### What the task asks
Repeat each line of the records below exactly.
** Opening Data extract block **
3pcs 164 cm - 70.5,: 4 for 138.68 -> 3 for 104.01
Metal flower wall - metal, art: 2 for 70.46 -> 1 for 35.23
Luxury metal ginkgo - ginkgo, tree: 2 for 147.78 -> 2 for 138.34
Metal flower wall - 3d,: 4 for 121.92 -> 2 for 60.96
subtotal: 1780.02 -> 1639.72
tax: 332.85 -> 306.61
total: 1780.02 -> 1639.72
** Closing Data extract block **
### Finished task
3pcs 164 cm - 70.5,: 4 for 138.68 -> 3 for 104.01
Metal flower wall - metal, art: 2 for 70.46 -> 1 for 35.23
Luxury metal ginkgo - ginkgo, tree: 2 for 147.78 -> 2 for 138.34
Metal flower wall - 3d,: 4 for 121.92 -> 2 for 60.96
subtotal: 1780.02 -> 1639.72
tax: 332.85 -> 306.61
total: 1780.02 -> 1639.72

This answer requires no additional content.